世間にありふれているがため、小説の題材にするには地味すぎるかもしれない、感情のちょっとしたささくれや、気遣いや、言葉の行き違いや、夫への不満。そうした細かなディテールがたんねんに積み上げられていくのである。
「そのくらい、いいわよね」/というのは、「ママン」の口癖の一つだ。
たまに服を買うとき。/少しだけ高めの食料品(それも、からすみ、だのトリュフ、だのというものではなく、ふだんあまり使わない香辛料、とか、外国製のコンビーフの缶詰、といったほんの少しだけぜいたくなもの)を買うとき。/葵子のおもちゃを買うとき。/ご飯をいつもより余分に一膳多く食べるとき。

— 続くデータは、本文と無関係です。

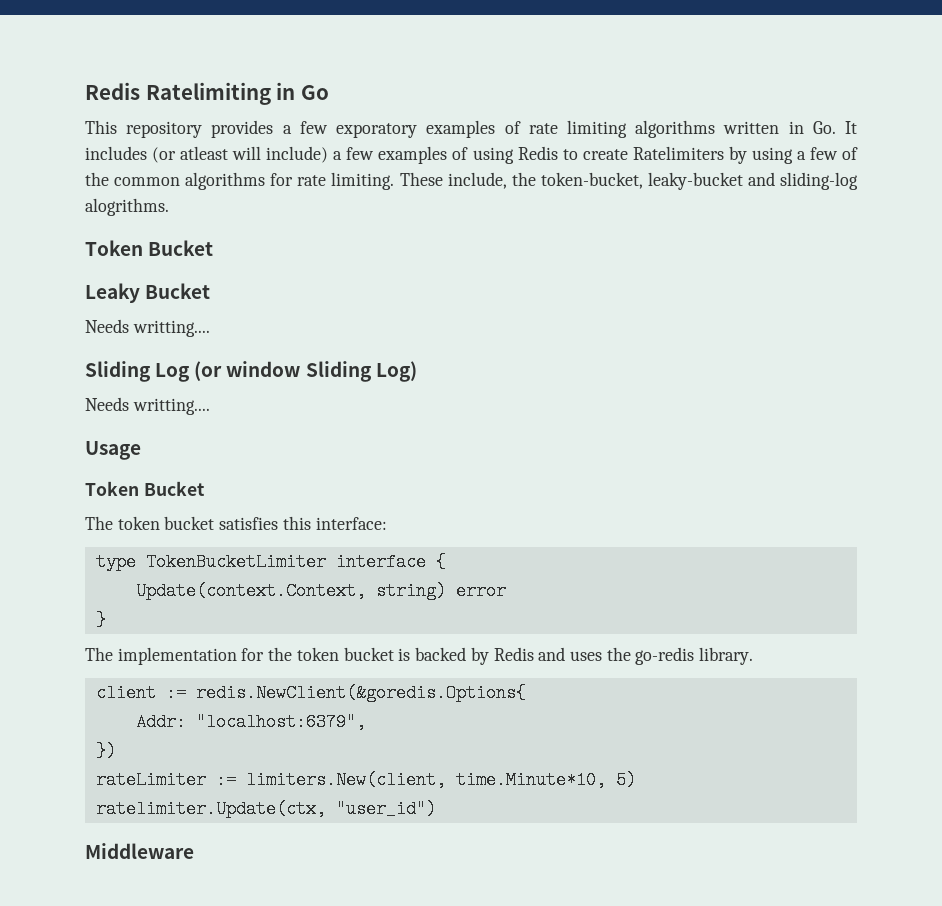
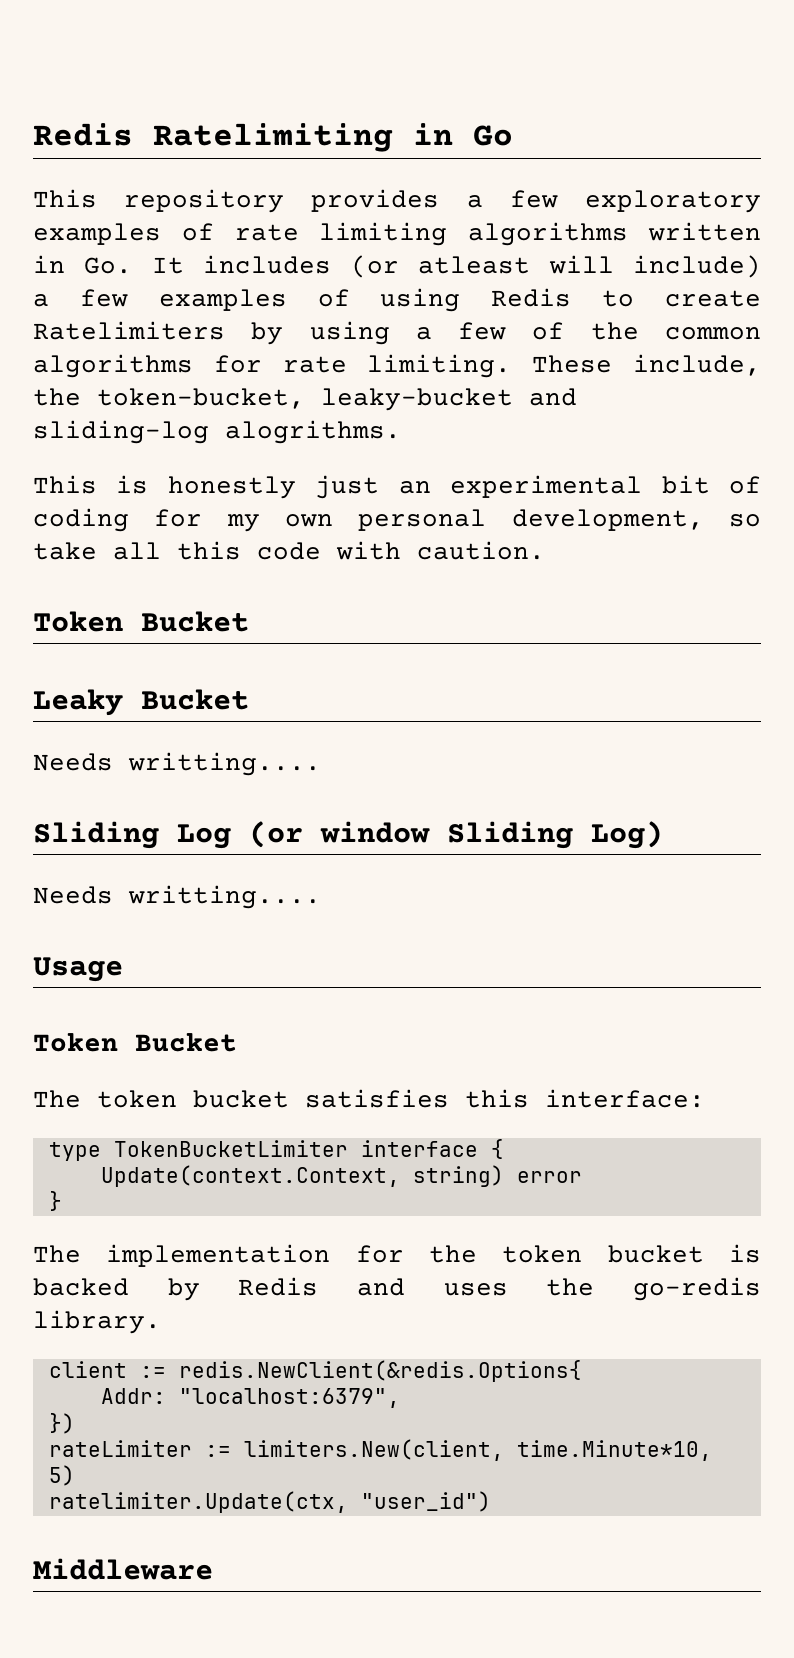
[336,123,418,138] exporatory -> [585,190,761,213] exploratory
(169, 207) none -> [33,475,762,499] [33,508,761,532] [33,541,545,560] // This is honestly just an experimental bit of coding for my own personal development, so take all this code with caution.
[195,684,526,702] redis.NewClient(&goredis.Options{ -> [178,1360,582,1382] redis.NewClient(&redis.Options{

そのくらい、いいわよね。言いながら、「ママン」はそれらのことごとを、遠慮深げにおこなう。
(けっこう気が小さいんだな)/「ママン」のその口癖を聞くと、いつもわたしは思う。
(それから、けっこう、つましくもあるんだな)
いわば川上弘美は、〈大きな物語〉の起承転結ではなく、ただひたすら、ひとの心の複雑さをユーモアたっぷりに丹念に追いつづけることで、小説をぐいぐいと推進させていく。やわらかい印象の文体で書かれた小説だけれど、それはきっと、雑だったり無駄だったりする文章が一行もないから。下草は、手間を掛け、きれいに摘みとられているのだろう。物語の起承転結だけを、小説の駆動力にしないとは、そういうことなのだ。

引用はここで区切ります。